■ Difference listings

○ ○ ○ ○ ○

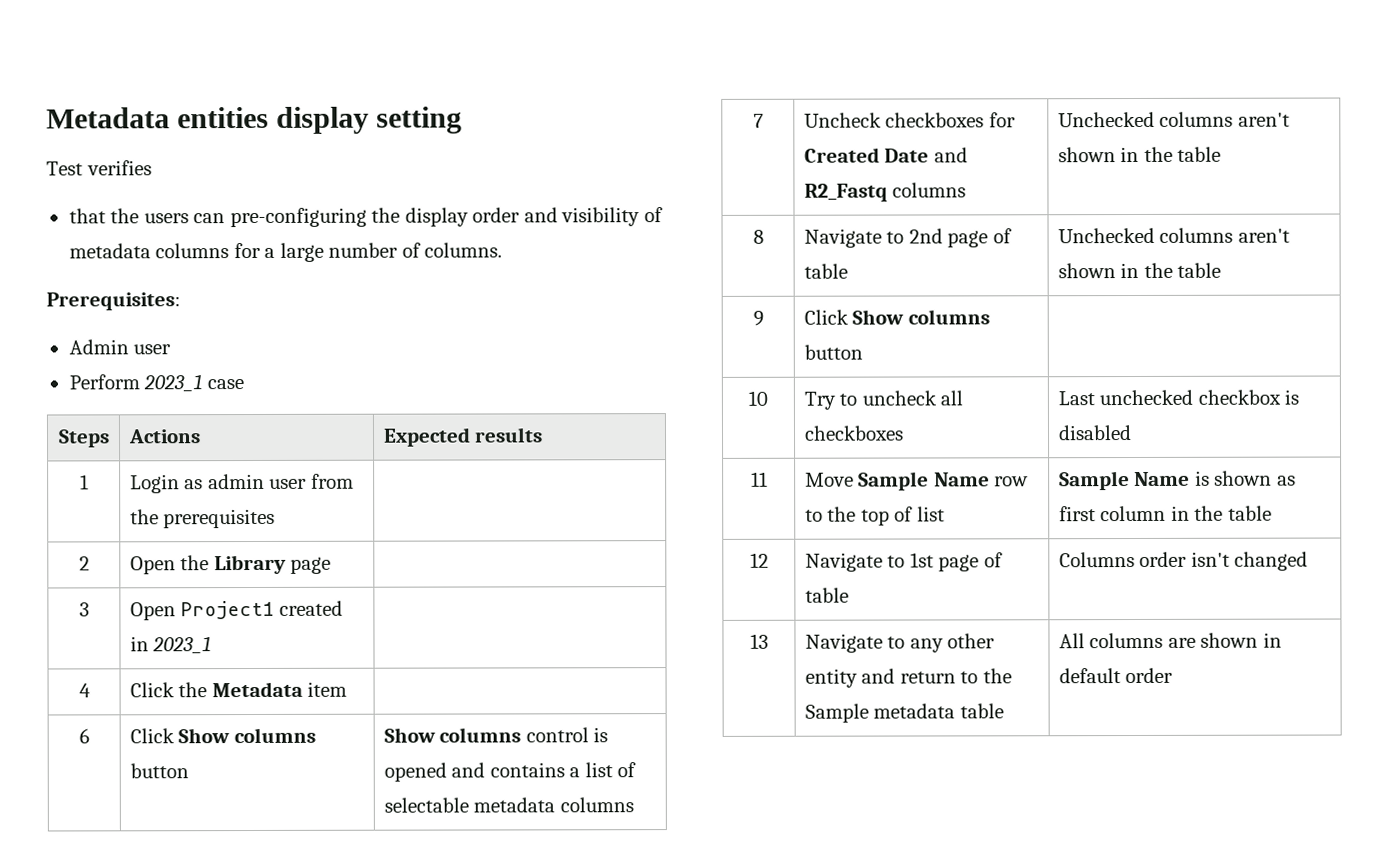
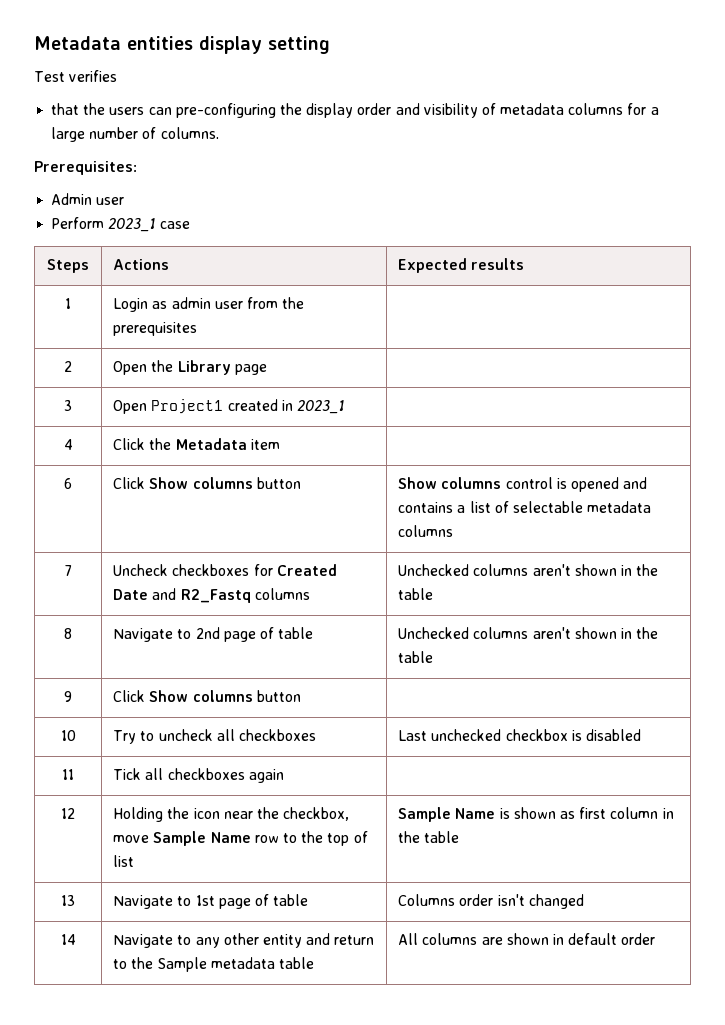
[804,472,854,487] Move -> [113,768,284,783] [61,808,75,819] [113,807,350,822] [113,835,150,843] Tick all checkboxes again | // 12 | Holding the icon near the checkbox, move
[749,552,769,568] 12 -> [61,895,75,906] 13
[749,633,769,649] 13 -> [60,934,76,945] 14

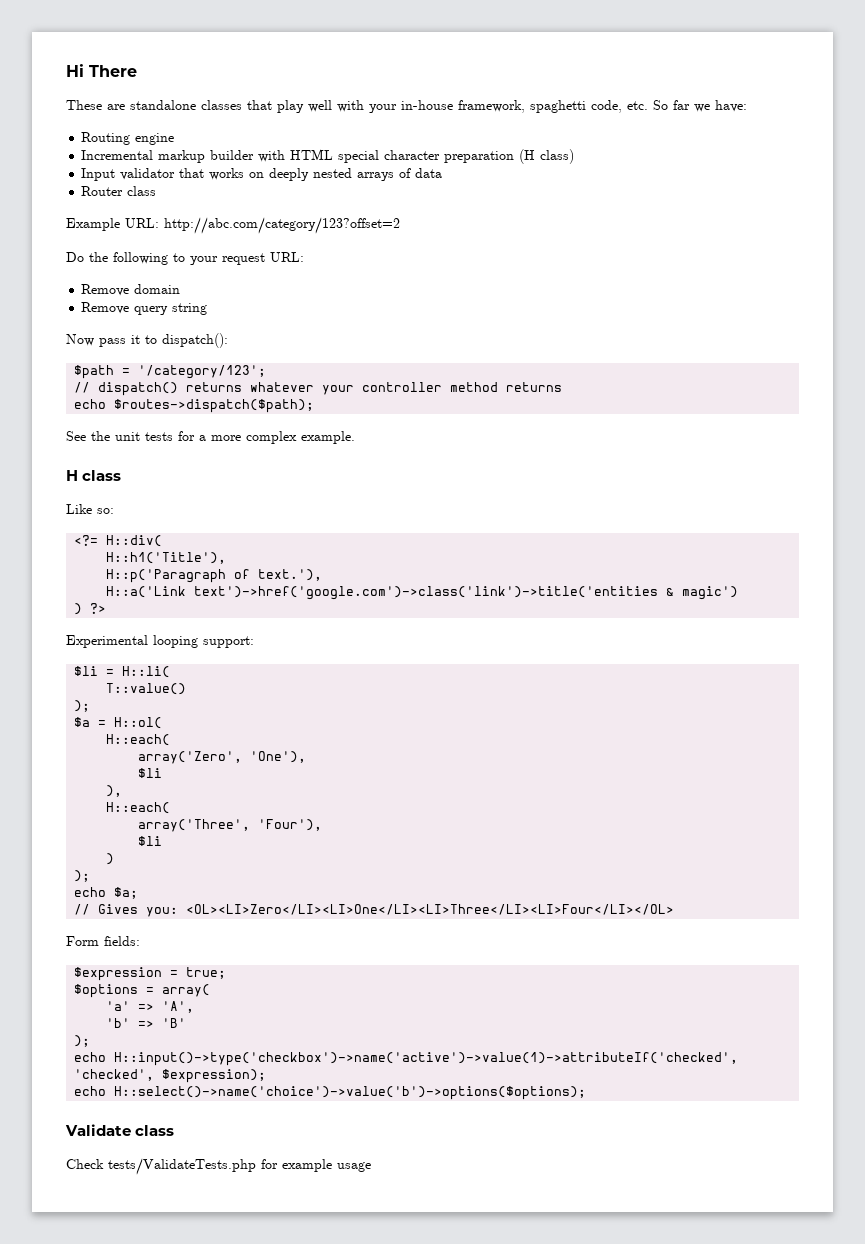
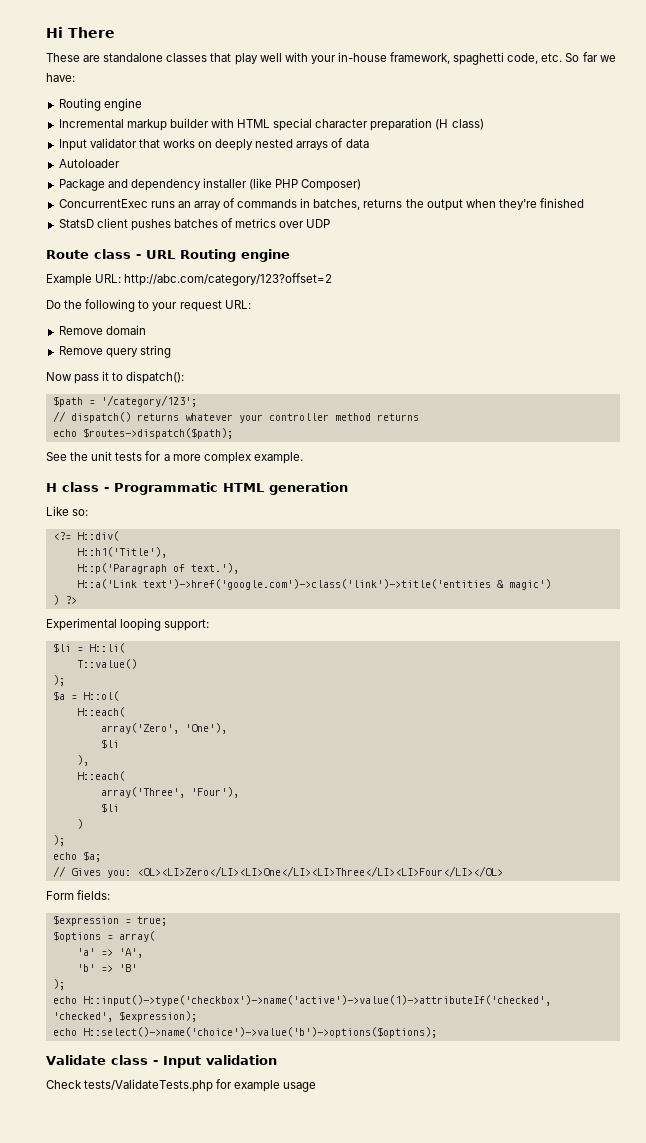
[81,186,157,196] Router class -> [58,159,120,168] [58,178,362,191] [58,198,585,211] [58,218,331,231] [46,249,290,262] Autoloader // Package and dependency installer (like PHP Composer) // ConcurrentExec runs an array of commands in batches, returns the output when they're finished // StatsD client pushes batches of metrics over UDP // Route class - URL Routing engine
(122, 475) none -> [104,482,348,495] - Programmatic HTML generation
(175, 1130) none -> [153,1055,277,1068] - Input validation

○ ○ ○ ○ ○

■ WHAT YOU NEED TO DO
Which of the lines above include the word "none"? List those lines.

■ TASK SOLUTION
(122, 475) none -> [104,482,348,495] - Programmatic HTML generation
(175, 1130) none -> [153,1055,277,1068] - Input validation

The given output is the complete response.